BEGIN PROVIDED RECORDS

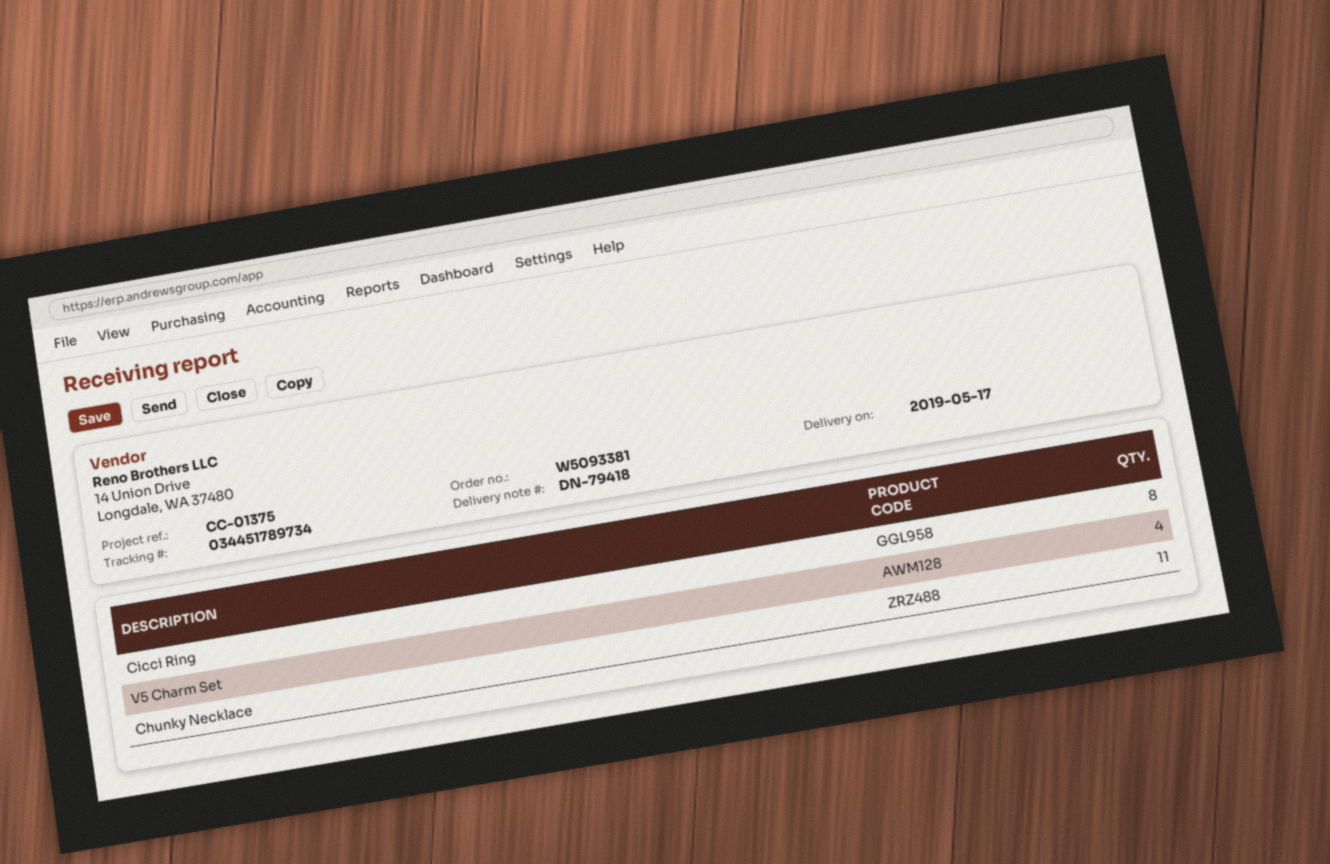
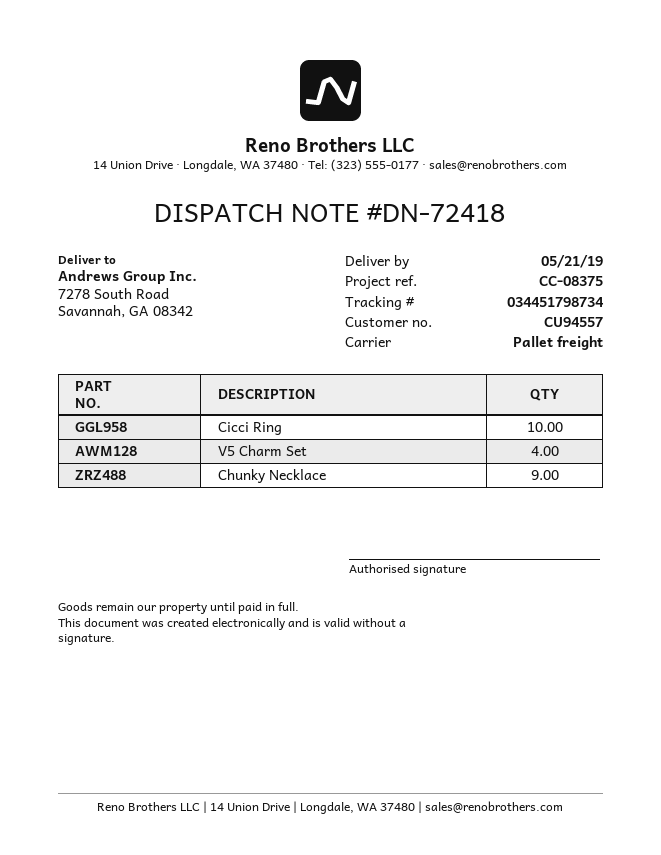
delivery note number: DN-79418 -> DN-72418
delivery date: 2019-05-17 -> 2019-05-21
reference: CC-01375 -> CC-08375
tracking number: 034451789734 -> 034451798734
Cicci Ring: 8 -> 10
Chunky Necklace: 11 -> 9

END PROVIDED RECORDS

> _ACTIVITY_
Line tally for "delivery": say how many lines of the records above contain it, and give nothing but the number.

> _ANSWER FOR THIS EXERCISE_
2